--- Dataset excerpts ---
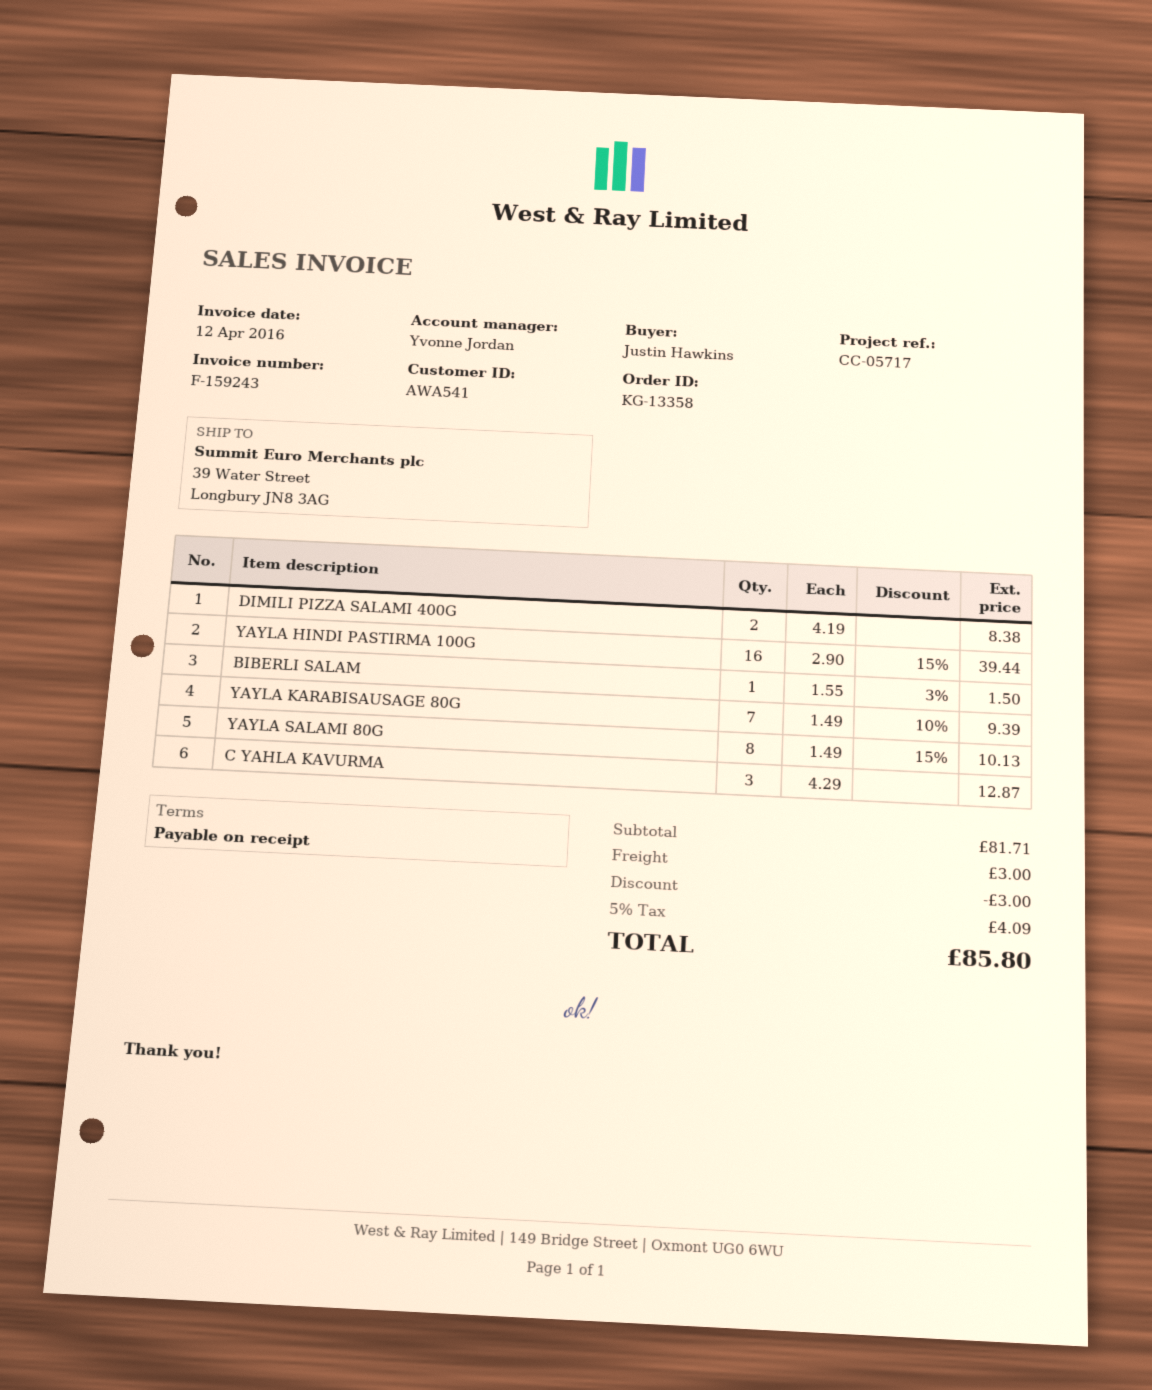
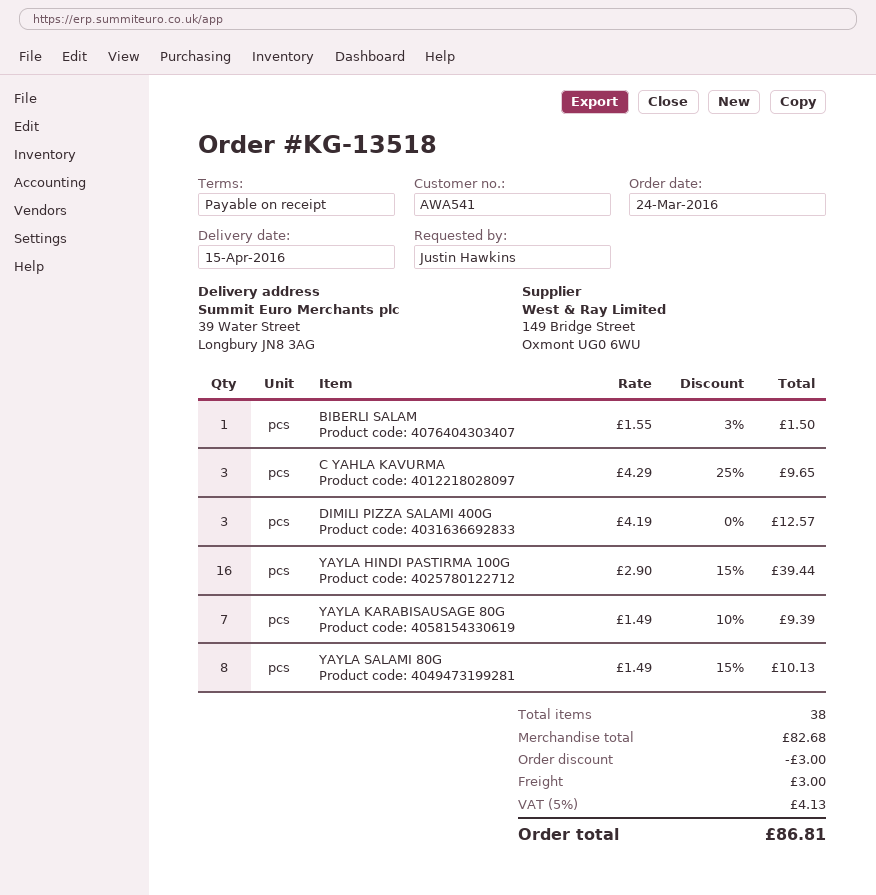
order number: KG-13358 -> KG-13518
DIMILI PIZZA SALAMI 400G: 2 x 4.19 = 8.38 -> 3 x 4.19 = 12.57
C YAHLA KAVURMA: 3 x 4.29 = 12.87 -> 3 x 4.29 - 25% = 9.65
subtotal: 81.71 -> 82.68
tax: 5% = 4.09 -> 5% = 4.13
total: 85.80 -> 86.81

--- Task item ---
Exactly the lines from the one containing "subtotal: 81.71 -> 82.68" through the last line of the records are to be transcribed, both endpoints included.

--- Answer space ---
subtotal: 81.71 -> 82.68
tax: 5% = 4.09 -> 5% = 4.13
total: 85.80 -> 86.81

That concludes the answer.